_TASK GOAL_: Your task is to output the entries below word for word.

_DATA FOR THE TASK_:
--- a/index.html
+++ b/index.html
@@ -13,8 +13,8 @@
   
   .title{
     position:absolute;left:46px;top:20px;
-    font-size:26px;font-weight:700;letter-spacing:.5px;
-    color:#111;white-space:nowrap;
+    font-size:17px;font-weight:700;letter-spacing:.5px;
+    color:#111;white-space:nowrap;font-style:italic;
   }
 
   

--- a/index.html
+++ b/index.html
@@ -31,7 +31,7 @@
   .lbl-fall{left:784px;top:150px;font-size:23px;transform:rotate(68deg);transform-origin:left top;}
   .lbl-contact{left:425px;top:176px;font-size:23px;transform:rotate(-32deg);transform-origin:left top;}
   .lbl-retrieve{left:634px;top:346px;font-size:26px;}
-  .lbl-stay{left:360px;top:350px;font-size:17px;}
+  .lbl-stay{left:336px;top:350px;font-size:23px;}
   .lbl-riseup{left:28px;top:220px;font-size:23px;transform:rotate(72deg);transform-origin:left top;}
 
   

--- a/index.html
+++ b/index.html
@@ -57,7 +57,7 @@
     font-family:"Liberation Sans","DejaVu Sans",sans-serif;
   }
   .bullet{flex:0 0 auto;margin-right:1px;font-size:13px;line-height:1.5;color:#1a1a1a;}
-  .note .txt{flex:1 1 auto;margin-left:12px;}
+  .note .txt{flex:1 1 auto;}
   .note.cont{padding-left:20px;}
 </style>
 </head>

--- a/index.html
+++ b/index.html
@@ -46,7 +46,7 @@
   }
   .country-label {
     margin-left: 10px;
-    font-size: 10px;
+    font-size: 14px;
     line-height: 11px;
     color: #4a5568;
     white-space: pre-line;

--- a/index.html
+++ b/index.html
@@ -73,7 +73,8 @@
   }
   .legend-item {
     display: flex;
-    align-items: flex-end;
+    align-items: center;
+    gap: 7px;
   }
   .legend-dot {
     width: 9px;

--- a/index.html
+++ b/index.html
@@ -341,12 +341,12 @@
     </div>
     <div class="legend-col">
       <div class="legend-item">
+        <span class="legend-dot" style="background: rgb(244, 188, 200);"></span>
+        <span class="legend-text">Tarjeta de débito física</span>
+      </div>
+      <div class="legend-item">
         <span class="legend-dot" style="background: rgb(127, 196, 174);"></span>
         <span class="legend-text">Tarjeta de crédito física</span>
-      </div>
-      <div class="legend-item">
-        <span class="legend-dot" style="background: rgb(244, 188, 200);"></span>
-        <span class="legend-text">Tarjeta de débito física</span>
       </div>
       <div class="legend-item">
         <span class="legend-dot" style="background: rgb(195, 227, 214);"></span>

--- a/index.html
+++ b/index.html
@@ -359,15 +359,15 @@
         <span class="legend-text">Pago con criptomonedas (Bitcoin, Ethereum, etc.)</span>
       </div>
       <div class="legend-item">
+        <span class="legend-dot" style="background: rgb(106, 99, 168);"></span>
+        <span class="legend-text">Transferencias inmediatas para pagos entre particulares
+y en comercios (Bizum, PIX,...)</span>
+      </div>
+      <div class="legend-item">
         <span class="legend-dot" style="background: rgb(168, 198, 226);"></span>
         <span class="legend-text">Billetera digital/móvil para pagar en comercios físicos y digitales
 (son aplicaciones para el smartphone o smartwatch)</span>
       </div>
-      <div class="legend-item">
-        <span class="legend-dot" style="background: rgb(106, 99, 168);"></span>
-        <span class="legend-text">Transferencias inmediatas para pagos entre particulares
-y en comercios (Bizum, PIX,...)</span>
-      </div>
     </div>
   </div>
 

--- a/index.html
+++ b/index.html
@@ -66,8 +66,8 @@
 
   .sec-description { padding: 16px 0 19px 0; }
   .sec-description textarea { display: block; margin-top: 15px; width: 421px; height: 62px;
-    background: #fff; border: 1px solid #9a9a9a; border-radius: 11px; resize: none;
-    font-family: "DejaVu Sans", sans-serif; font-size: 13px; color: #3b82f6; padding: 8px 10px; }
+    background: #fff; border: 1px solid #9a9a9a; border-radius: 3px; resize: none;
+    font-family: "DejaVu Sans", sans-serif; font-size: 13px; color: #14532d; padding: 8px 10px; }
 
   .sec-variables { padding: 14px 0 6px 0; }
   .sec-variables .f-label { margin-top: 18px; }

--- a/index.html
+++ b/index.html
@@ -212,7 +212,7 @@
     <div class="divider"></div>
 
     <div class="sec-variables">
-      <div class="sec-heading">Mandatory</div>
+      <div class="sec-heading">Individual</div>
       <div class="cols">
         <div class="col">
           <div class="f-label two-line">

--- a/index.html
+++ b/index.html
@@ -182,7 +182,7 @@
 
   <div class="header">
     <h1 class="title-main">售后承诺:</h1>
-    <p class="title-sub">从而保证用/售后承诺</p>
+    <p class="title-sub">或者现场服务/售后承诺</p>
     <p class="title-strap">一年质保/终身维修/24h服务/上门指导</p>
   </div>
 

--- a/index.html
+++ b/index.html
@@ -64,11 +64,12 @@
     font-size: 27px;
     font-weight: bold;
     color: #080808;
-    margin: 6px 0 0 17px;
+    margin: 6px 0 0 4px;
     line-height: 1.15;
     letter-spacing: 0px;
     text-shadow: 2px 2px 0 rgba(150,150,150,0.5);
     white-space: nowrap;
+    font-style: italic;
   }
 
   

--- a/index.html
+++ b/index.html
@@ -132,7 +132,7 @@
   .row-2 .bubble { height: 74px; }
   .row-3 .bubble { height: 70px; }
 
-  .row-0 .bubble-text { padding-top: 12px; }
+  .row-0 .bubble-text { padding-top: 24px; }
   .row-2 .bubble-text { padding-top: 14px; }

_FINAL ANSWER_:
--- a/index.html
+++ b/index.html
@@ -13,8 +13,8 @@
   
   .title{
     position:absolute;left:46px;top:20px;
-    font-size:26px;font-weight:700;letter-spacing:.5px;
-    color:#111;white-space:nowrap;
+    font-size:17px;font-weight:700;letter-spacing:.5px;
+    color:#111;white-space:nowrap;font-style:italic;
   }
 
   

--- a/index.html
+++ b/index.html
@@ -31,7 +31,7 @@
   .lbl-fall{left:784px;top:150px;font-size:23px;transform:rotate(68deg);transform-origin:left top;}
   .lbl-contact{left:425px;top:176px;font-size:23px;transform:rotate(-32deg);transform-origin:left top;}
   .lbl-retrieve{left:634px;top:346px;font-size:26px;}
-  .lbl-stay{left:360px;top:350px;font-size:17px;}
+  .lbl-stay{left:336px;top:350px;font-size:23px;}
   .lbl-riseup{left:28px;top:220px;font-size:23px;transform:rotate(72deg);transform-origin:left top;}
 
   

--- a/index.html
+++ b/index.html
@@ -57,7 +57,7 @@
     font-family:"Liberation Sans","DejaVu Sans",sans-serif;
   }
   .bullet{flex:0 0 auto;margin-right:1px;font-size:13px;line-height:1.5;color:#1a1a1a;}
-  .note .txt{flex:1 1 auto;margin-left:12px;}
+  .note .txt{flex:1 1 auto;}
   .note.cont{padding-left:20px;}
 </style>
 </head>

--- a/index.html
+++ b/index.html
@@ -46,7 +46,7 @@
   }
   .country-label {
     margin-left: 10px;
-    font-size: 10px;
+    font-size: 14px;
     line-height: 11px;
     color: #4a5568;
     white-space: pre-line;

--- a/index.html
+++ b/index.html
@@ -73,7 +73,8 @@
   }
   .legend-item {
     display: flex;
-    align-items: flex-end;
+    align-items: center;
+    gap: 7px;
   }
   .legend-dot {
     width: 9px;

--- a/index.html
+++ b/index.html
@@ -341,12 +341,12 @@
     </div>
     <div class="legend-col">
       <div class="legend-item">
+        <span class="legend-dot" style="background: rgb(244, 188, 200);"></span>
+        <span class="legend-text">Tarjeta de débito física</span>
+      </div>
+      <div class="legend-item">
         <span class="legend-dot" style="background: rgb(127, 196, 174);"></span>
         <span class="legend-text">Tarjeta de crédito física</span>
-      </div>
-      <div class="legend-item">
-        <span class="legend-dot" style="background: rgb(244, 188, 200);"></span>
-        <span class="legend-text">Tarjeta de débito física</span>
       </div>
       <div class="legend-item">
         <span class="legend-dot" style="background: rgb(195, 227, 214);"></span>

--- a/index.html
+++ b/index.html
@@ -359,15 +359,15 @@
         <span class="legend-text">Pago con criptomonedas (Bitcoin, Ethereum, etc.)</span>
       </div>
       <div class="legend-item">
+        <span class="legend-dot" style="background: rgb(106, 99, 168);"></span>
+        <span class="legend-text">Transferencias inmediatas para pagos entre particulares
+y en comercios (Bizum, PIX,...)</span>
+      </div>
+      <div class="legend-item">
         <span class="legend-dot" style="background: rgb(168, 198, 226);"></span>
         <span class="legend-text">Billetera digital/móvil para pagar en comercios físicos y digitales
 (son aplicaciones para el smartphone o smartwatch)</span>
       </div>
-      <div class="legend-item">
-        <span class="legend-dot" style="background: rgb(106, 99, 168);"></span>
-        <span class="legend-text">Transferencias inmediatas para pagos entre particulares
-y en comercios (Bizum, PIX,...)</span>
-      </div>
     </div>
   </div>
 

--- a/index.html
+++ b/index.html
@@ -66,8 +66,8 @@
 
   .sec-description { padding: 16px 0 19px 0; }
   .sec-description textarea { display: block; margin-top: 15px; width: 421px; height: 62px;
-    background: #fff; border: 1px solid #9a9a9a; border-radius: 11px; resize: none;
-    font-family: "DejaVu Sans", sans-serif; font-size: 13px; color: #3b82f6; padding: 8px 10px; }
+    background: #fff; border: 1px solid #9a9a9a; border-radius: 3px; resize: none;
+    font-family: "DejaVu Sans", sans-serif; font-size: 13px; color: #14532d; padding: 8px 10px; }
 
   .sec-variables { padding: 14px 0 6px 0; }
   .sec-variables .f-label { margin-top: 18px; }

--- a/index.html
+++ b/index.html
@@ -212,7 +212,7 @@
     <div class="divider"></div>
 
     <div class="sec-variables">
-      <div class="sec-heading">Mandatory</div>
+      <div class="sec-heading">Individual</div>
       <div class="cols">
         <div class="col">
           <div class="f-label two-line">

--- a/index.html
+++ b/index.html
@@ -182,7 +182,7 @@
 
   <div class="header">
     <h1 class="title-main">售后承诺:</h1>
-    <p class="title-sub">从而保证用/售后承诺</p>
+    <p class="title-sub">或者现场服务/售后承诺</p>
     <p class="title-strap">一年质保/终身维修/24h服务/上门指导</p>
   </div>
 

--- a/index.html
+++ b/index.html
@@ -64,11 +64,12 @@
     font-size: 27px;
     font-weight: bold;
     color: #080808;
-    margin: 6px 0 0 17px;
+    margin: 6px 0 0 4px;
     line-height: 1.15;
     letter-spacing: 0px;
     text-shadow: 2px 2px 0 rgba(150,150,150,0.5);
     white-space: nowrap;
+    font-style: italic;
   }
 
   

--- a/index.html
+++ b/index.html
@@ -132,7 +132,7 @@
   .row-2 .bubble { height: 74px; }
   .row-3 .bubble { height: 70px; }
 
-  .row-0 .bubble-text { padding-top: 12px; }
+  .row-0 .bubble-text { padding-top: 24px; }
   .row-2 .bubble-text { padding-top: 14px; }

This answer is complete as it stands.